These past 2 years or so have been pretty interesting to say the least. I’ve quit drinking, smoking, gave up sex, and even my bed. I’ve made some money and lost money. I made some friends and lost some friends. I had multiple women around me now I do not have any. So what I’m trying to say here is that everything does not last forever. In order to progress in life you have to make changes and with that, you will face backlash.
A couple of years back I was a big clubber who enjoyed the pleasure of having another woman’s touch. Boy was that my weakness. I’d always push the envelope to see how far I could go every time. My thoughts were always racing thinking, “How can I get her to come home with me and fulfill my horny desires?” It took me a lot of soul searching but I had to realize I never loved any of these women, I just lusted after them. Which was very problematic.
The funny thing about it is even when I left the club scene, cleaned up my act, became more productive, and accumulated more resources and surrounded myself with more like-minded people, I still have to face temptations every single day. Here I was being naive thinking that if I just get my life together that my life would change for the better. Although that’s partially true, I often struggle with thinking that I’m just a bore who overthinks everything!
For example, about a year ago I was on IG (instagram) just posting my regular content like I always do. I go to check my notifications and I see that an old fling of mine is now following me. My jaw dropped in astonishment because I was pretty sure I blocked this woman on FB (Facebook), blocked her number, and overall, just stopped talking to her for at least 6 months. “Why can’t she just take the hint?” I asked myself. So I had to make a decision. Do I break my abstinence for a potential fling or stay on my grind and not give into temptation.
For three days a demon and an angel tried to console me. Around this time my christian faith was lukewarm, which left me feeling discombobulated. If this were a film the dialogue would be as follows. Let’s leave reality for a minute shall we:
Come on Caleb, one last time won’t hurt you. Besides, it just sex. Hit it one last time and you’ll be done with it. You ain’t gotta’ explain yourself to anybody. Just keep it on the wraps. Besides, after you hit it again just ghost her. If she gets hurt that’s her problem. She’s a big girl and she’ll be able to handle it. Quit overthinking it with yo’ scary self and slide into her DM.
Caleb, we’ve come a long way. A very long way from the club life, pornography, casual sex, and entertaining the wrong women. This is just another test. What you are going through is a soul tie. It will not be easy to break but you must not talk to her and block her immediately. You got yourself into this and now you must find your way out. Continue to meditate and pray on the word of God and sooner or later, you’ll be fine.
I’m not too sure what to do right now. Should I listen to my angel or my personal demon. I mean it has been a while. Like a whole year. And a whole year is a long time!

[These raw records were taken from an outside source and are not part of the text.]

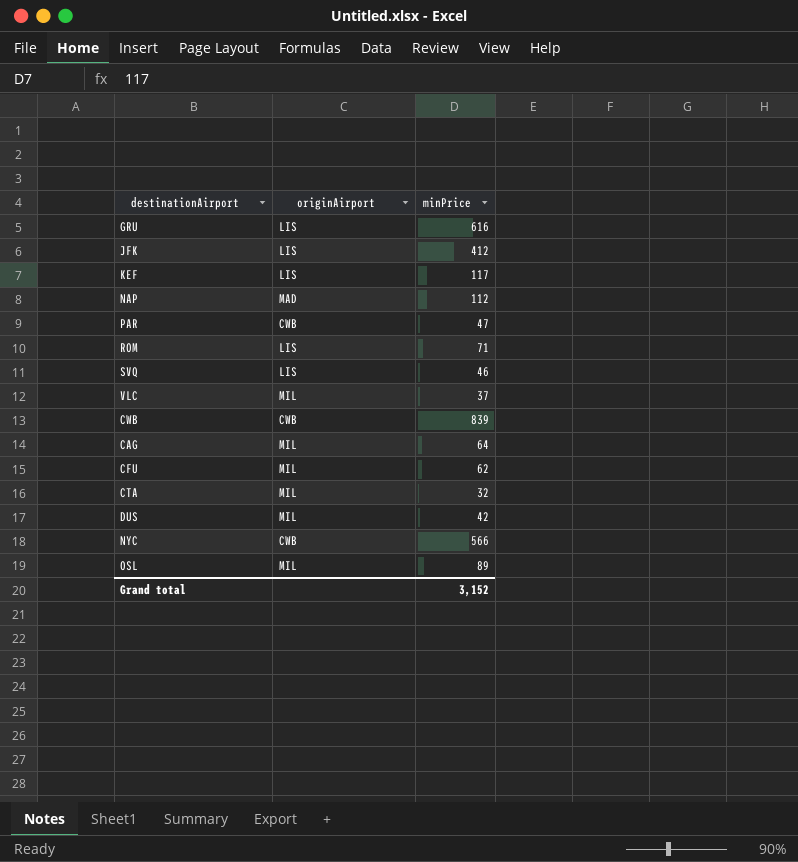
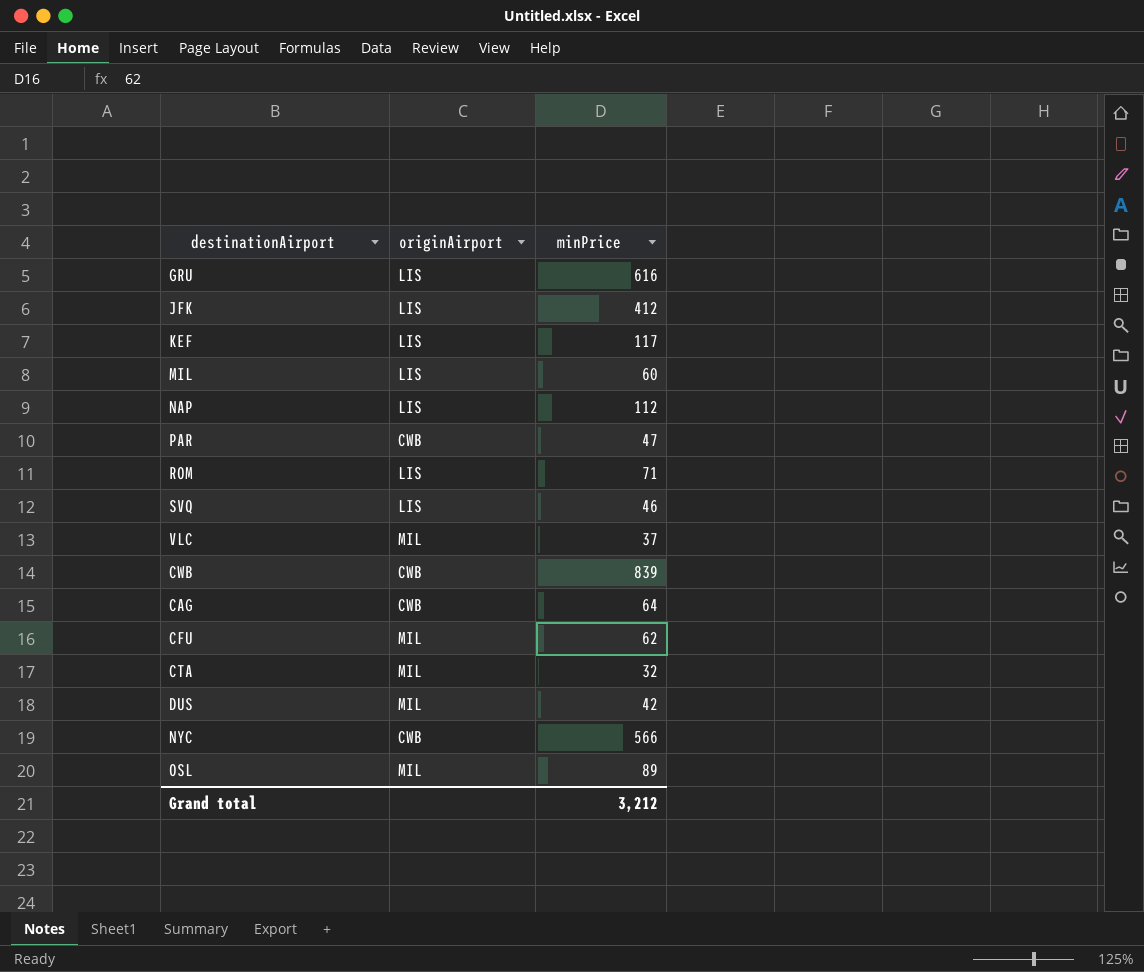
row MIL: none -> LIS | 60
NAP | originAirport: MAD -> LIS
CAG | originAirport: MIL -> CWB
Grand total | minPrice: 3,152 -> 3,212

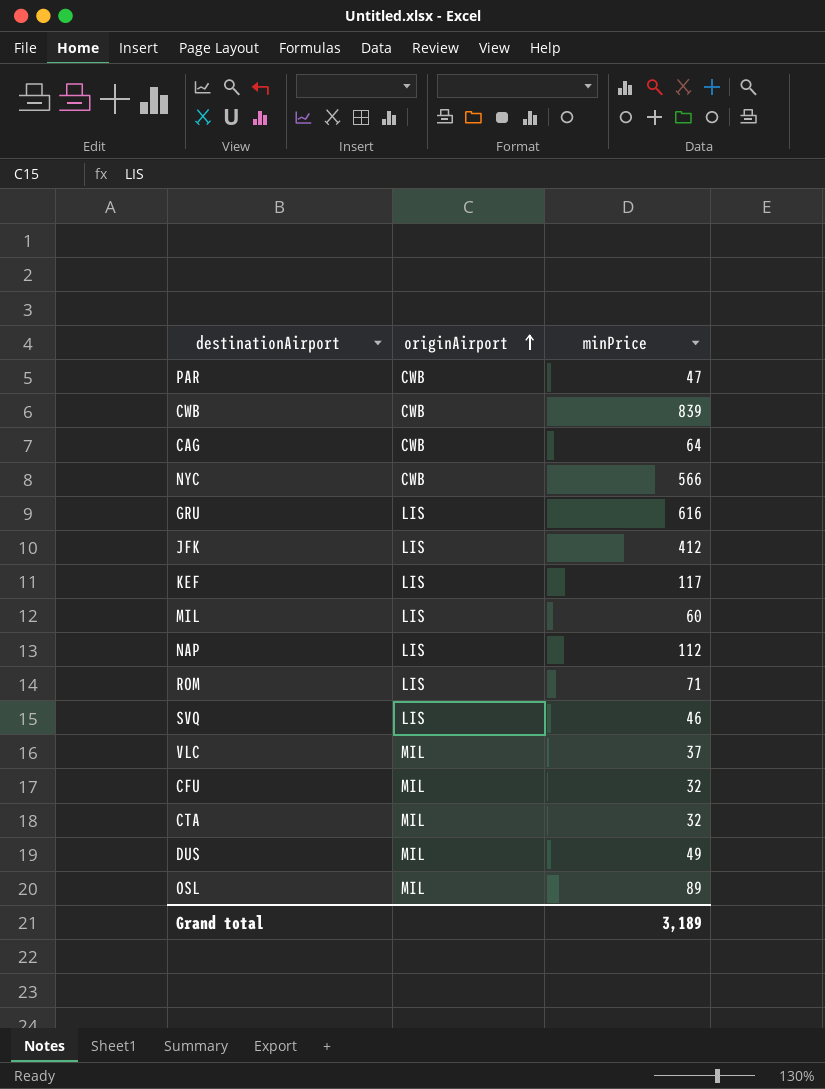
row order: none -> originAirport ascending
CFU | minPrice: 62 -> 32
DUS | minPrice: 42 -> 49
Grand total | minPrice: 3,212 -> 3,189

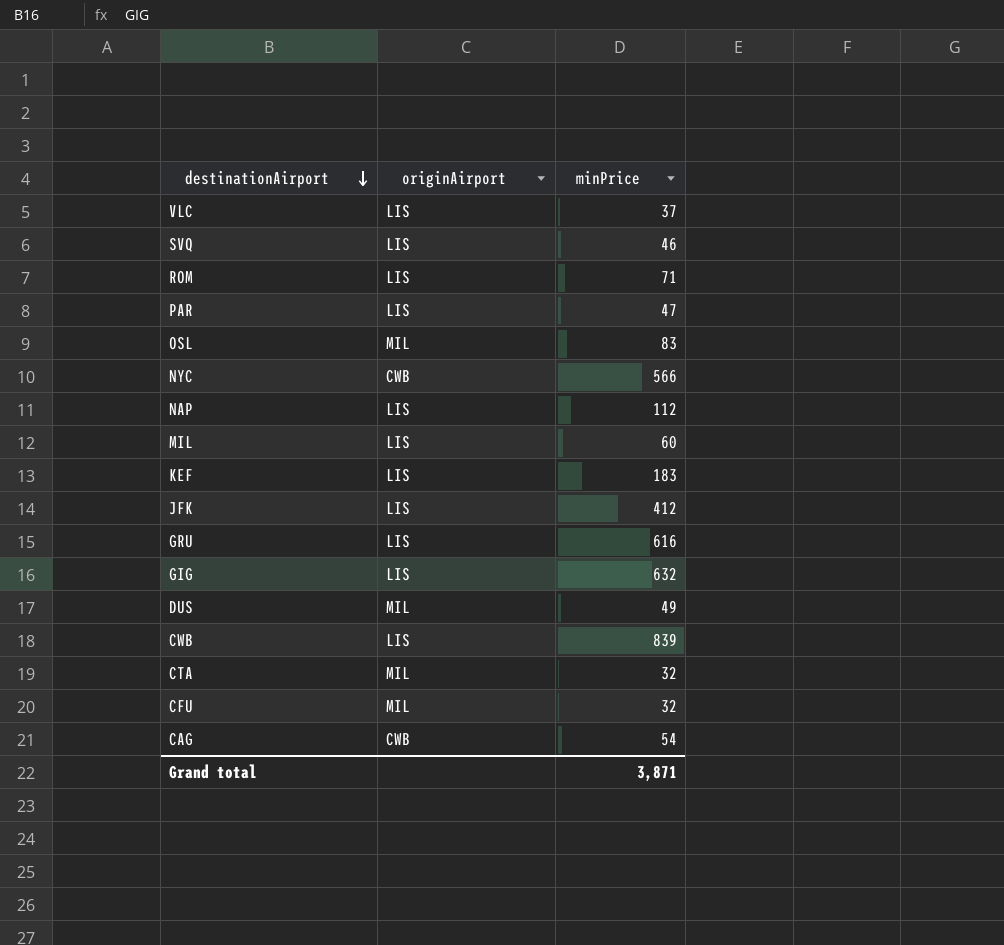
row order: originAirport ascending -> destinationAirport descending
VLC | originAirport: MIL -> LIS
PAR | originAirport: CWB -> LIS
OSL | minPrice: 89 -> 83
KEF | minPrice: 117 -> 183
row GIG: none -> LIS | 632
CWB | originAirport: CWB -> LIS
CAG | minPrice: 64 -> 54
Grand total | minPrice: 3,189 -> 3,871

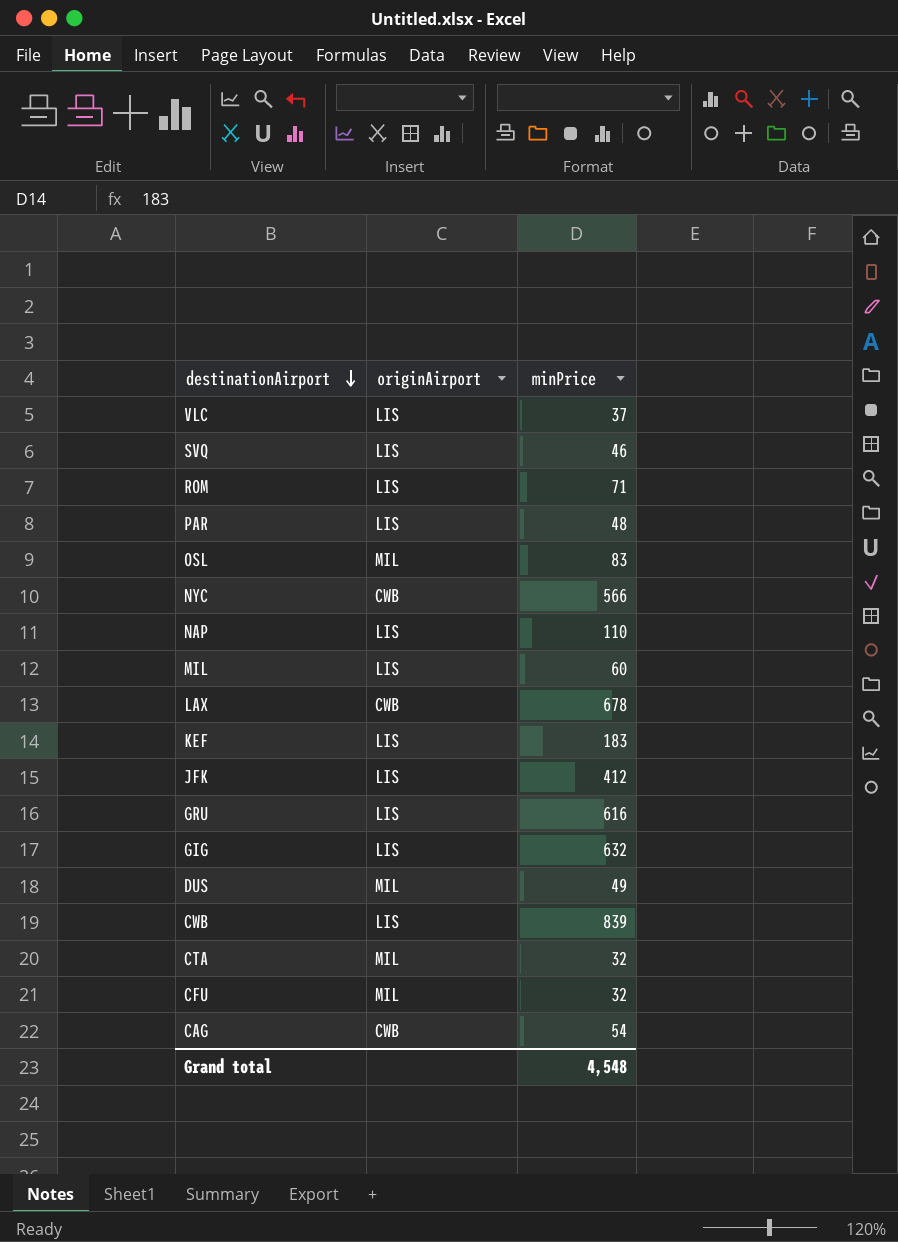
PAR | minPrice: 47 -> 48
NAP | minPrice: 112 -> 110
row LAX: none -> CWB | 678
Grand total | minPrice: 3,871 -> 4,548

Caleb sits in his room in deep contemplation thinking about what he’s going to do next.
Okay, back to reality. After the third day I decided to take the side of good. I blocked this woman not to be mean, rude, vindictive, or to demonize her. But I knew we didn’t have any business being together, it was just a temporary fling. I haven’t talked to her since because I’ve learned from my own personal experiences it’s best to say less, or nothing at all.
Now since I know better I don’t approach or even talk to a woman in any kind of sexual manner. I know many of you will say this is corny and not manly, but I don’t care. I’m trying to guard myself at all times. If the feeling is mutual and there is a genuine connection I am willing to pursue it. However, if me and this lady having nothing to offer one another but sex then I have to keep it moving. 1 Corinthians 13:11 states, “When I was a child, I spoke as a child, I understood as a child, I thought as a child: but when I became a man, I put away childish things.” In translation, I must think as a man and men exercise good judgment. They leave the past behind and focus on the present and their promising future.
In conclusion, being good is never an easy task because the devil’s favorite demons are always lurking around. Waiting for you to slip up, whispering sweet nothings, and distorting the truth. However, you must be strong. The war is spiritual and it’s a war you better be ready to fight. Keep your head up, pray, meditate, and surround yourself around the right people because that’s the only way you’ll win. If you don’t, expect to keep taking more L’s.